Most regex syntax falls into two buckets: literals (match themselves) and metacharacters (special symbols with meaning).
Literals and escaping
Letters and digits usually match themselves: cat matches the substring cat.
Metacharacters such as . * + ? [ ] ( ) { } | ^ $ \ need care:
.matches any one character (except line terminators in some modes)- To match a literal dot, escape it:
\.
When in doubt, use a character class for punctuation: [.] matches a dot without escaping debates.
Character classes
[abc] matches one character from the set a, b, or c.
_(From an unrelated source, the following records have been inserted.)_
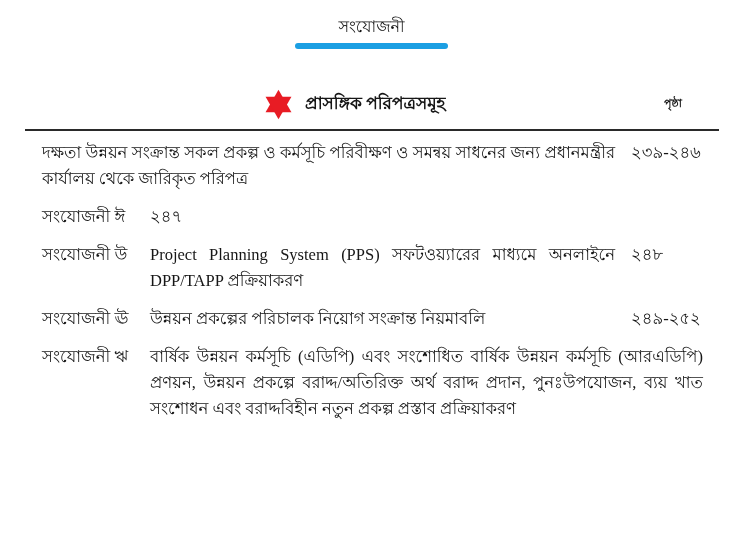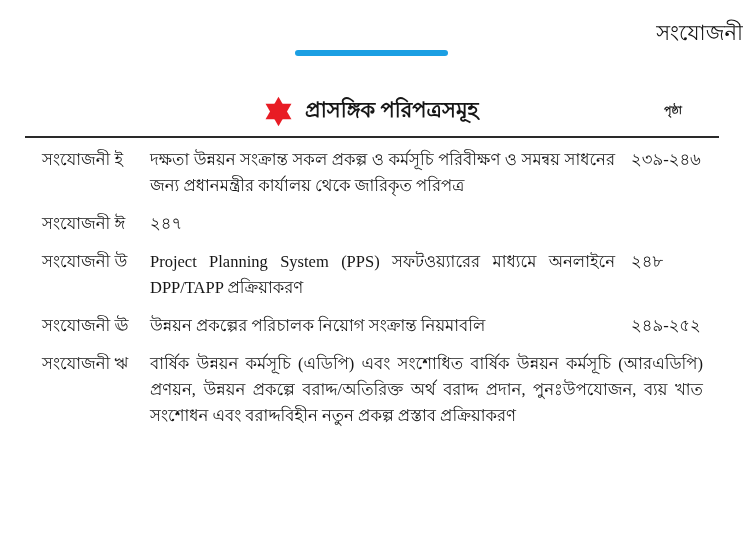"সংযোজনী" .doc-title { font-size: 21px -> 16px; padding-top: 20px -> 13px; text-align: right -> center }
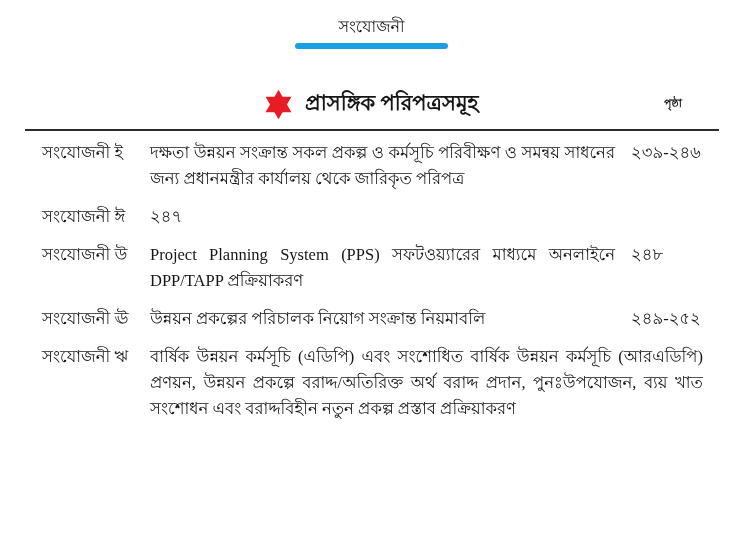"প্রাসঙ্গিক পরিপত্রসমূহ" .section-title { font-size: 21px -> 17px }
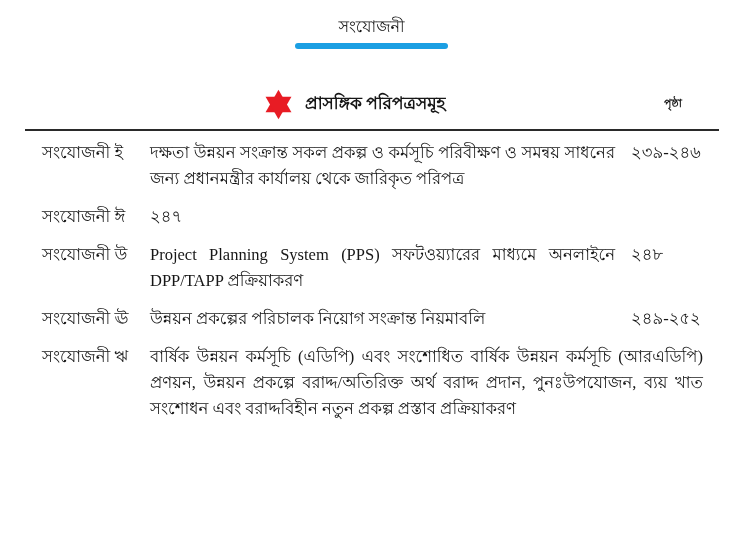"সংযোজনী ই" div.col-label { html: <div>সংযোজনী ই</div> -> none }
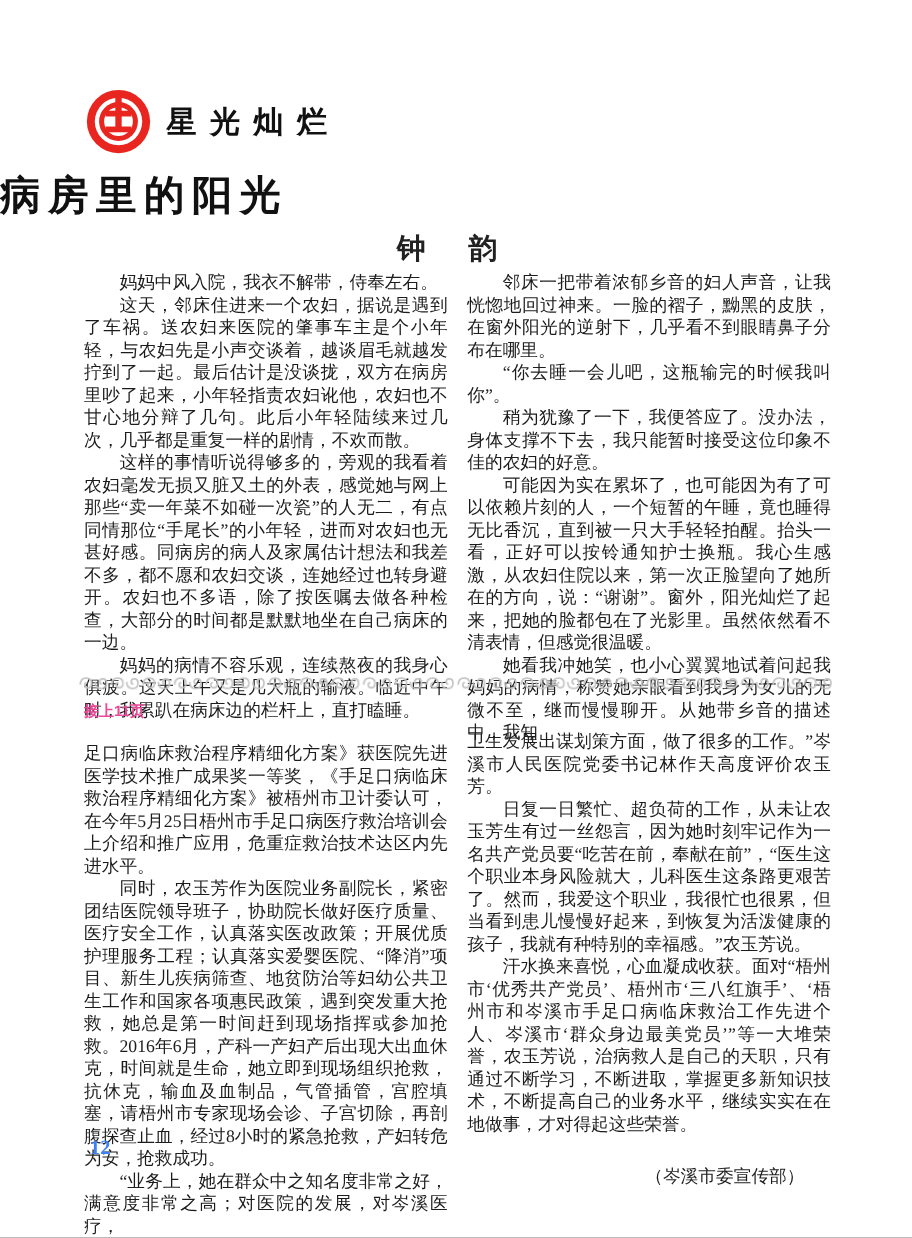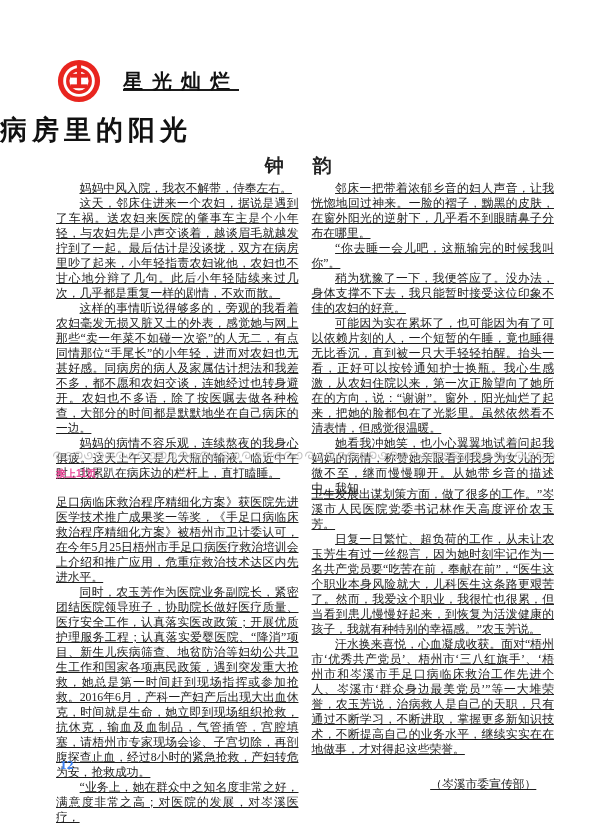"星光灿烂" .masthead { gap: 21px -> 9px; text-decoration: underline -> none }
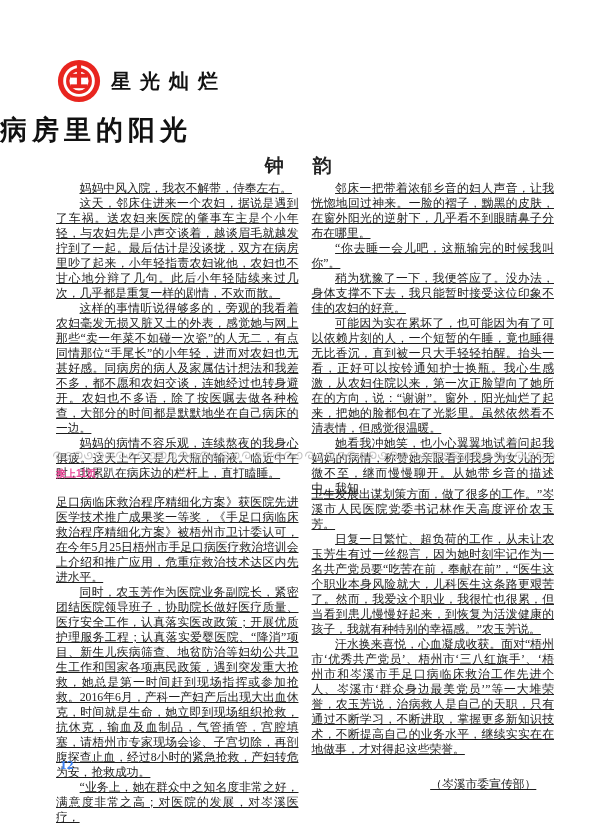"妈妈中风入院，我衣不解带，侍奉左右。" .col p { text-decoration: underline -> none }
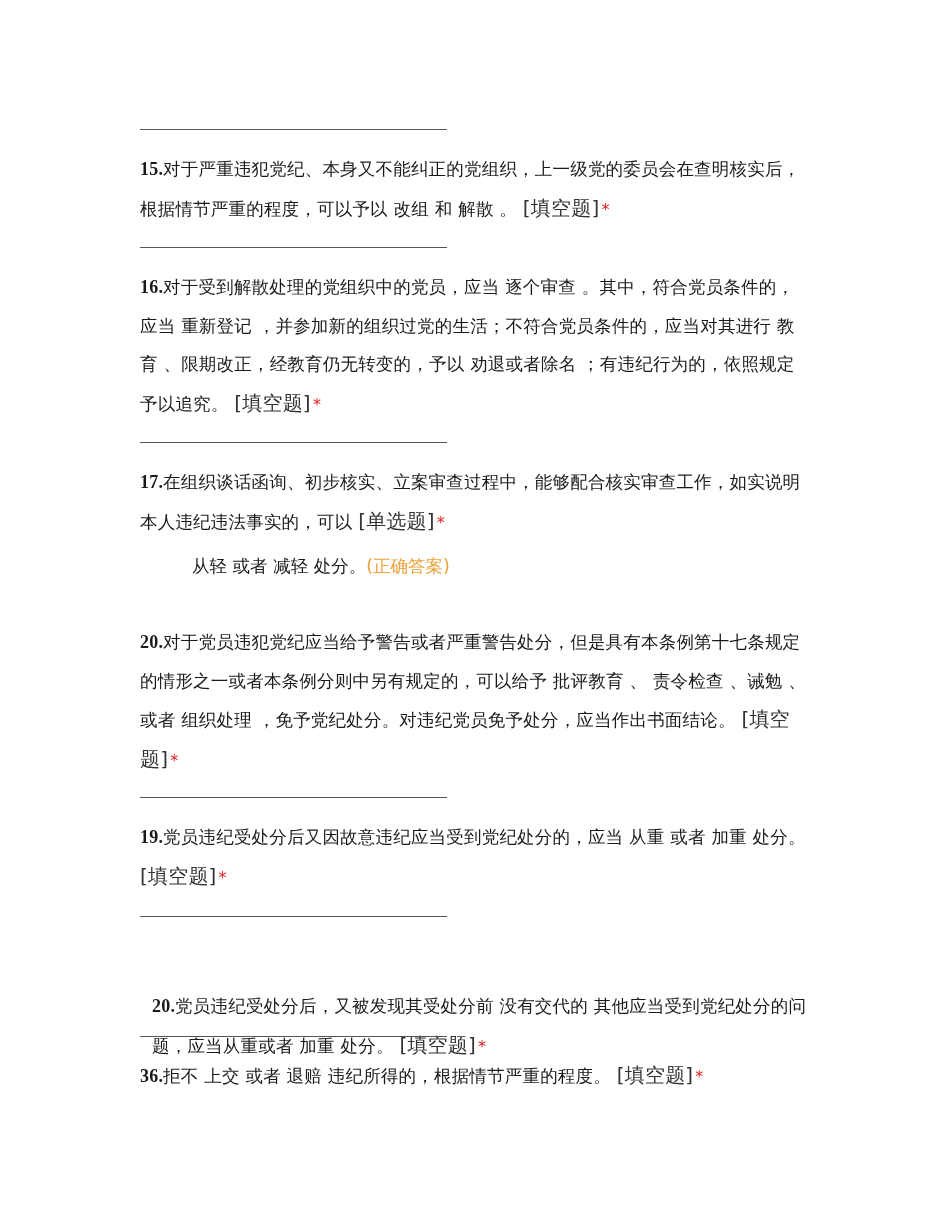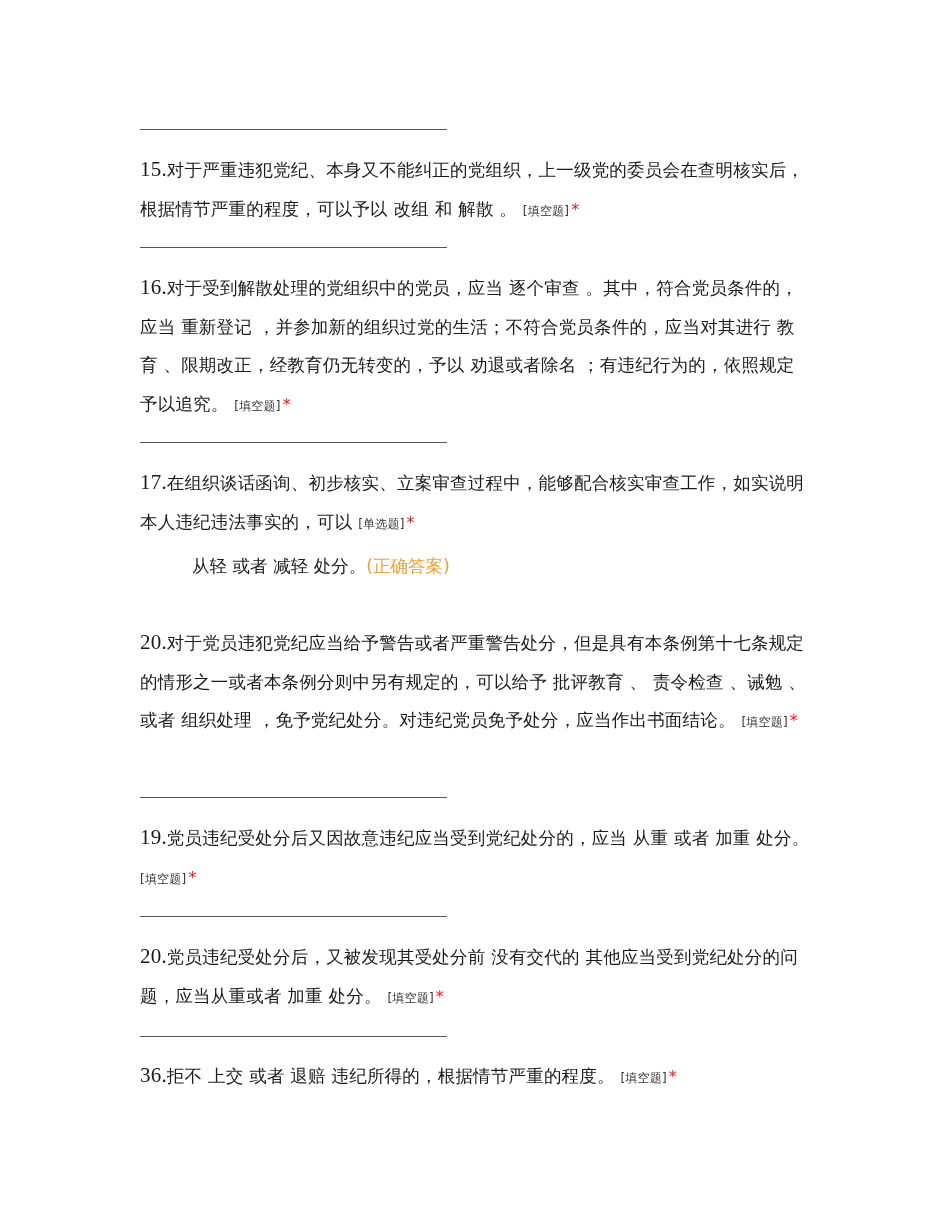"15." .q .num { font-size: 21px -> 18px; font-weight: none -> bold }
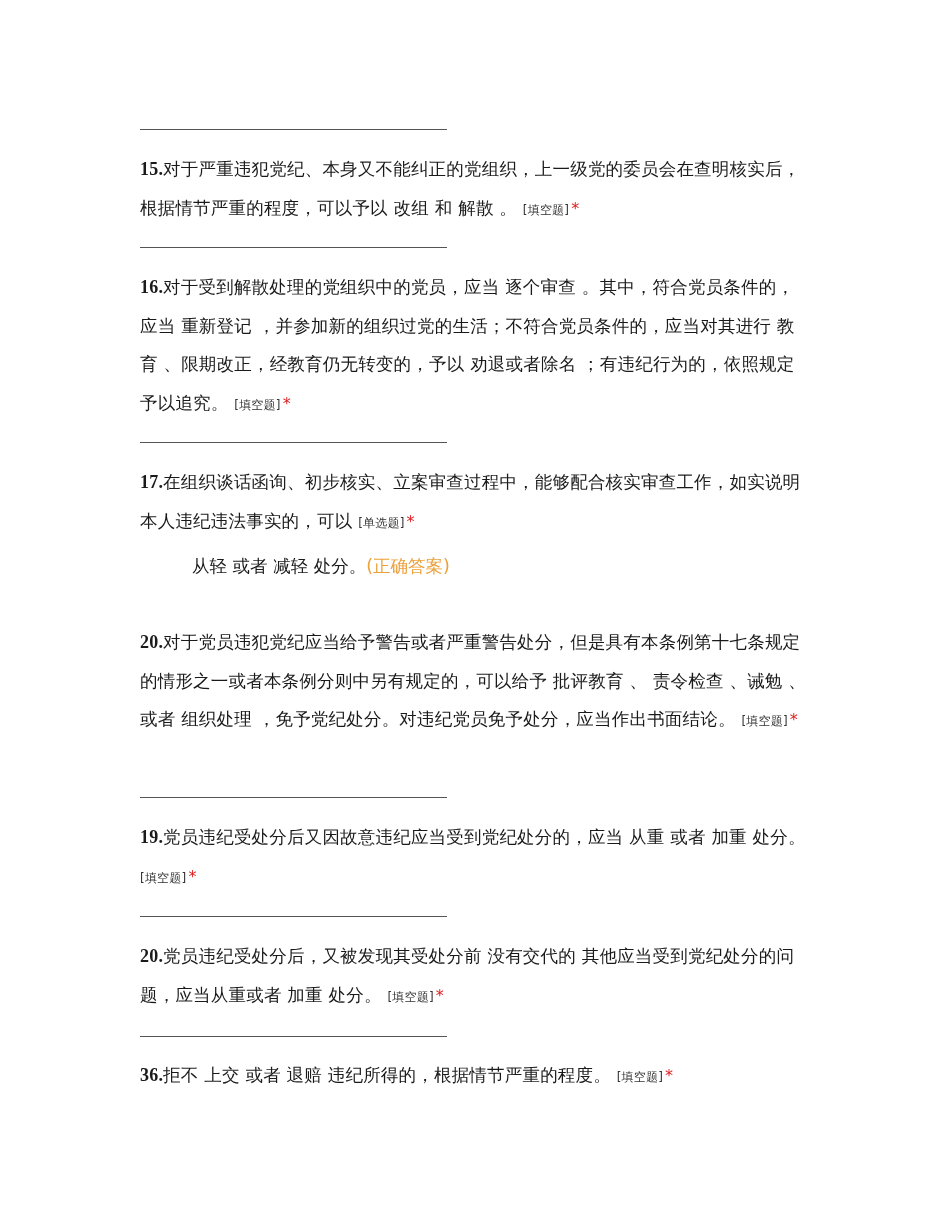"[填空题]" .q .tag { font-size: 12px -> 20px }
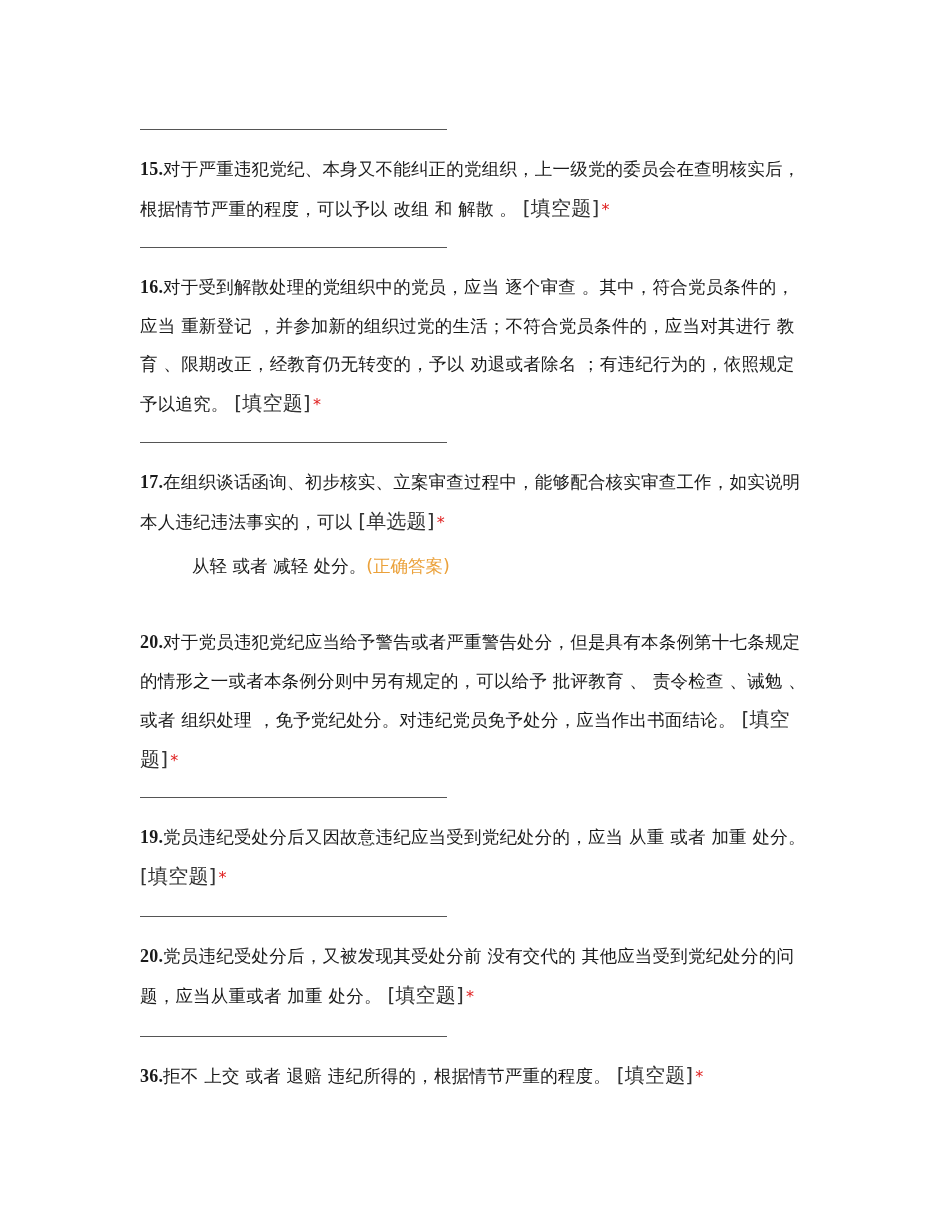"20.党员违纪受处分后，又被发现其受处分前 没有交代的" div.q { margin-left: none -> 12px; top: 937px -> 987px }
Useful shorthands (JavaScript-style):
| Class | Meaning |
|---|---|
\d | Digit [0-9] |
\w | “Word” char (engine-specific; often [A-Za-z0-9_] ) |
\s | Whitespace |
\D, \W, \S | Negated versions |
Ranges: [a-z] for lowercase letters. Put - first or last if you need a literal hyphen inside a class.
Quantifiers
Repeat the previous atom:
| Quantifier | Meaning |
|---|---|
* | Zero or more |
+ | One or more |
? | Zero or one |
{3} | Exactly 3 |
{2,5} | Between 2 and 5 |
{2,} | Two or more |
Greedy vs lazy: + consumes as much as possible; +? consumes as little as possible. This matters when parsing delimited fields.
Anchors
| Anchor | Meaning (typical) |
|---|---|
^ | Start of input or line (with multiline flag) |
$ | End of input or line |
\b | Word boundary |
^https:// ensures the URL starts at the beginning (or line start), not in the middle of a sentence.
Grouping
( ... ) groups atoms so quantifiers apply to the group: (ab)+ matches ab, abab, etc.
Key takeaway
Build patterns from small tested pieces: anchor + class + quantifier. Complex patterns become readable when each segment has one job.